* _Work to be completed_: Given the records below, pull every line with the word "supported" into the answer.

* _Extracted information_:

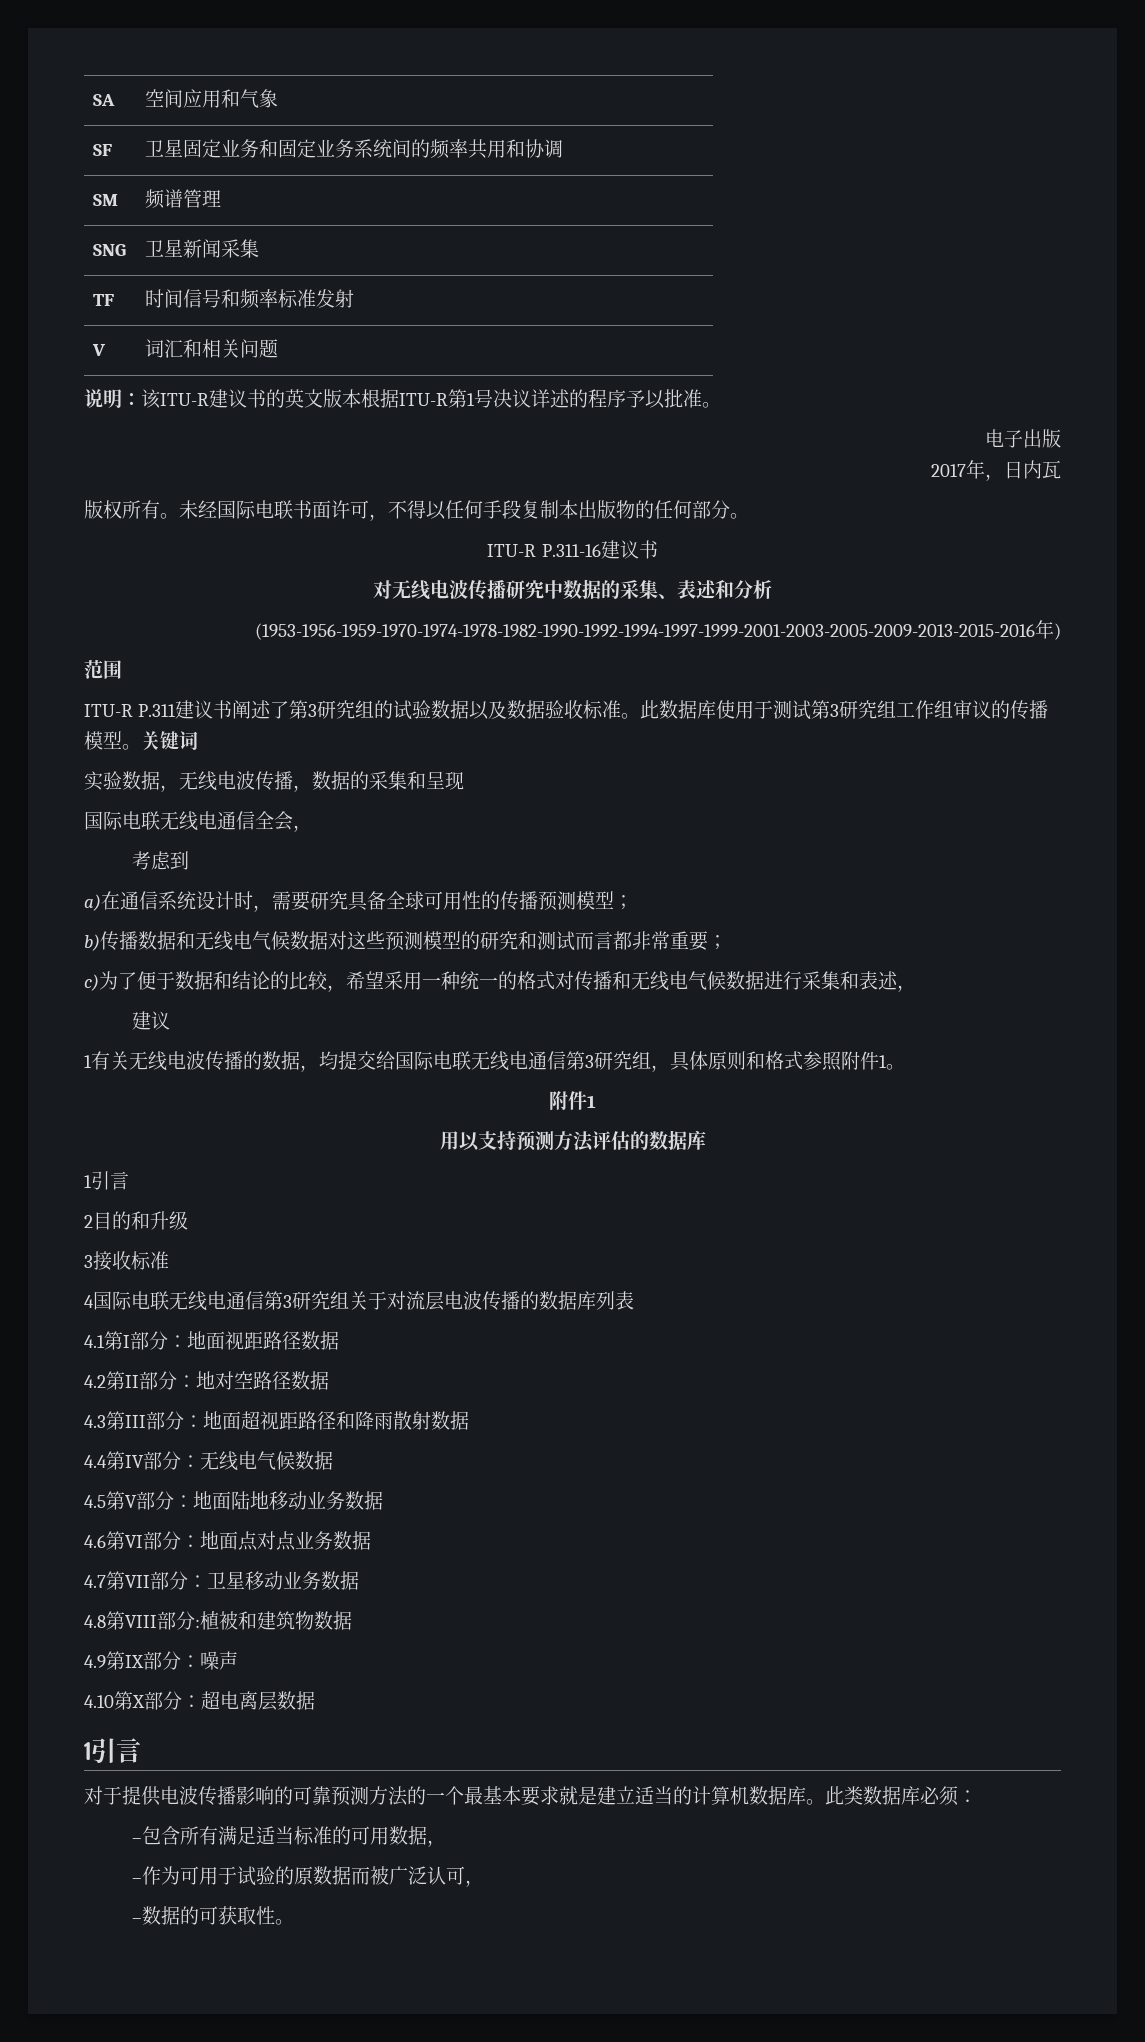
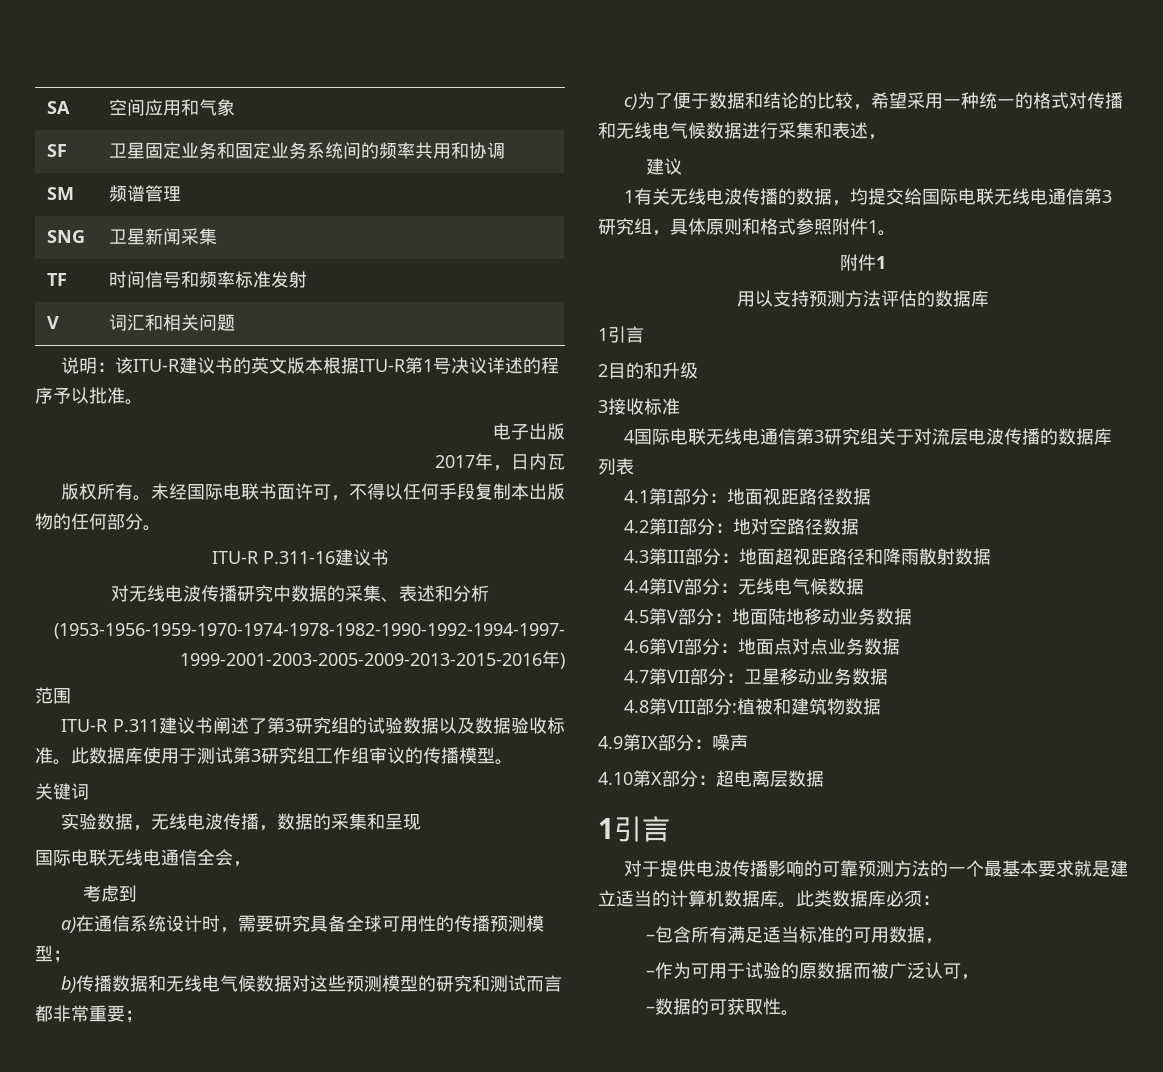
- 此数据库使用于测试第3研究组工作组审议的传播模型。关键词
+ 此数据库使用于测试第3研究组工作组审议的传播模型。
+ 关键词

--

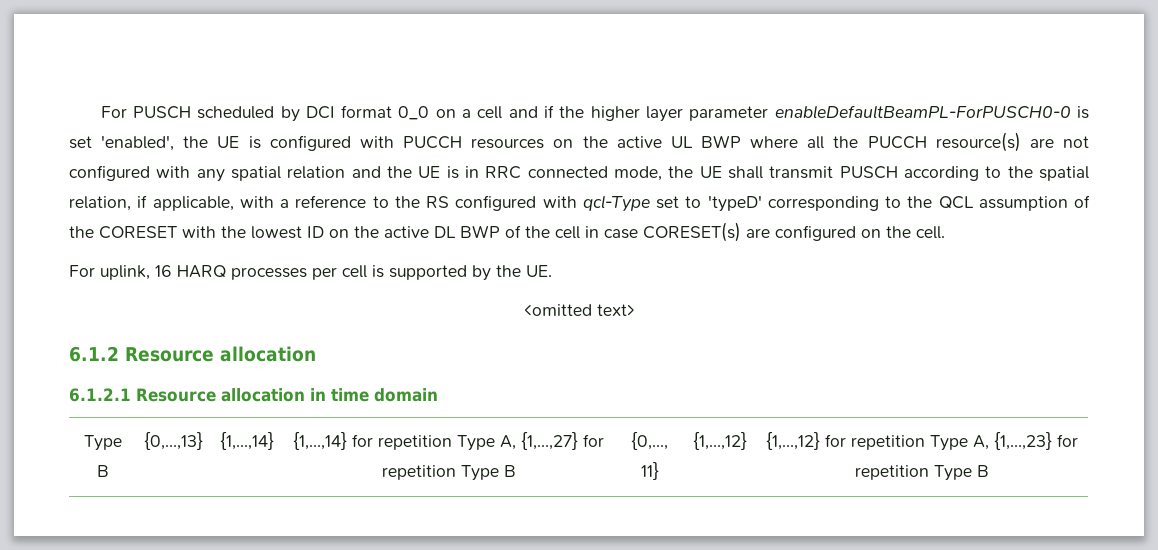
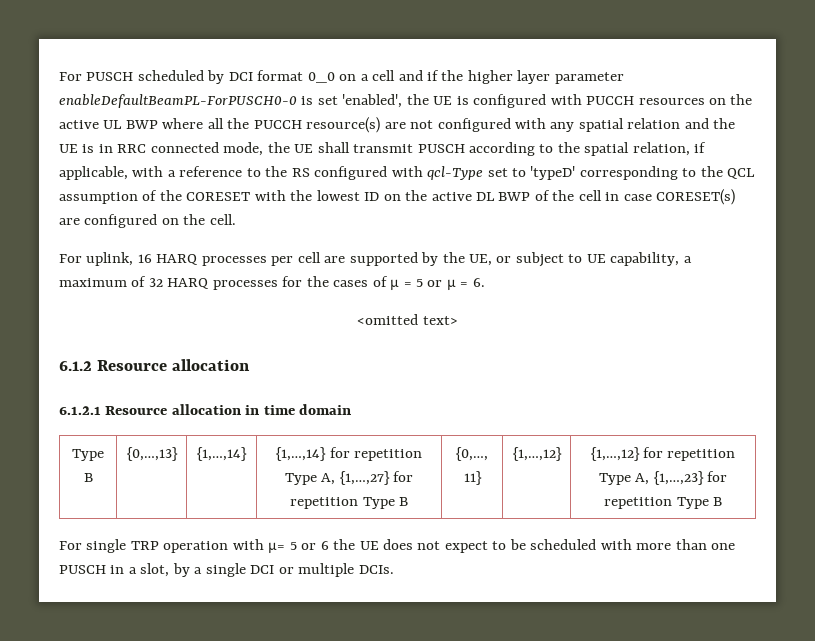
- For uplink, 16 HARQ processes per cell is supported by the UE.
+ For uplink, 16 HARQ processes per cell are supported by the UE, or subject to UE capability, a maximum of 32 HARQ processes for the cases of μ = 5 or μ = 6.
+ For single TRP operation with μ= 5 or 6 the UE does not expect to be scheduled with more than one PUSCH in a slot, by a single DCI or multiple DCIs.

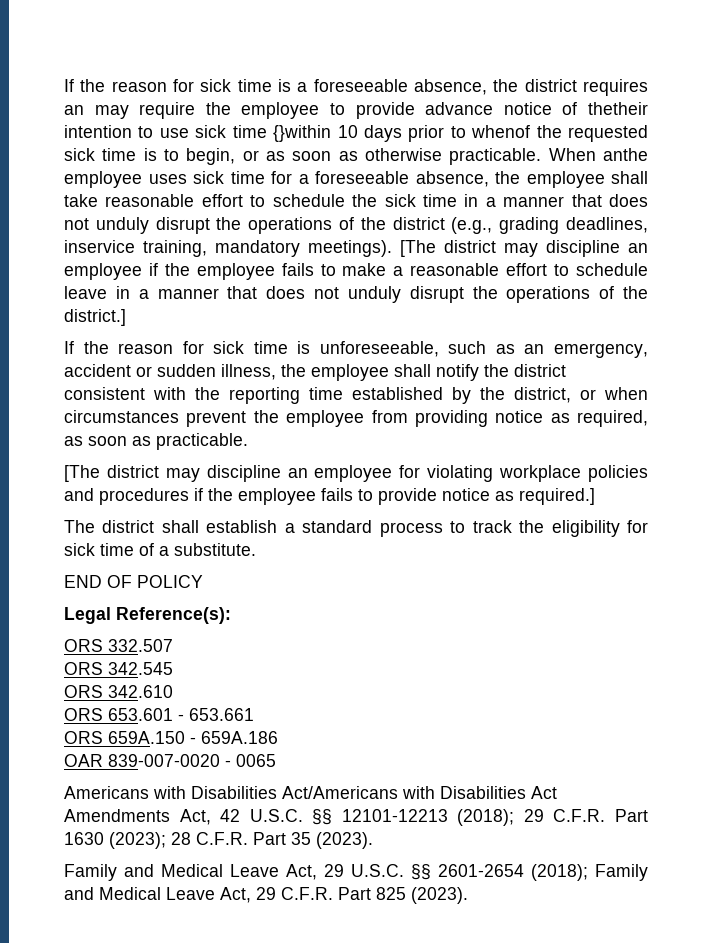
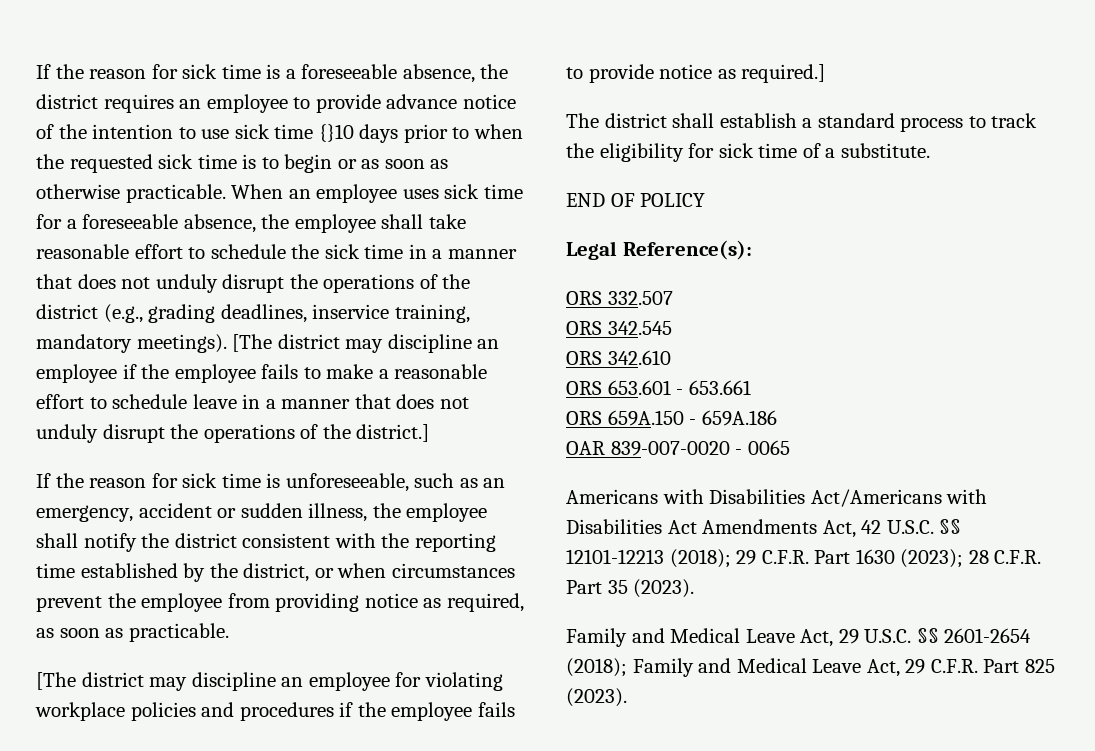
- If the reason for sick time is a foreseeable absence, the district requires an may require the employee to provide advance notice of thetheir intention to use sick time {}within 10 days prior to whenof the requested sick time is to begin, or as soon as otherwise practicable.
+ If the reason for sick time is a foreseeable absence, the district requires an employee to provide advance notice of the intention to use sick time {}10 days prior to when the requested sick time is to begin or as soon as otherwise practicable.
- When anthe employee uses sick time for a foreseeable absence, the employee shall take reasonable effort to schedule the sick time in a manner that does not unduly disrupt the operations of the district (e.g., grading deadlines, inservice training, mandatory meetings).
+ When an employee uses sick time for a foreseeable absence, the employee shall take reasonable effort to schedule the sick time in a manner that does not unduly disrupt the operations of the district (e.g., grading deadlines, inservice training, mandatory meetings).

* _Solution for this problem_:
- For uplink, 16 HARQ processes per cell is supported by the UE.
+ For uplink, 16 HARQ processes per cell are supported by the UE, or subject to UE capability, a maximum of 32 HARQ processes for the cases of μ = 5 or μ = 6.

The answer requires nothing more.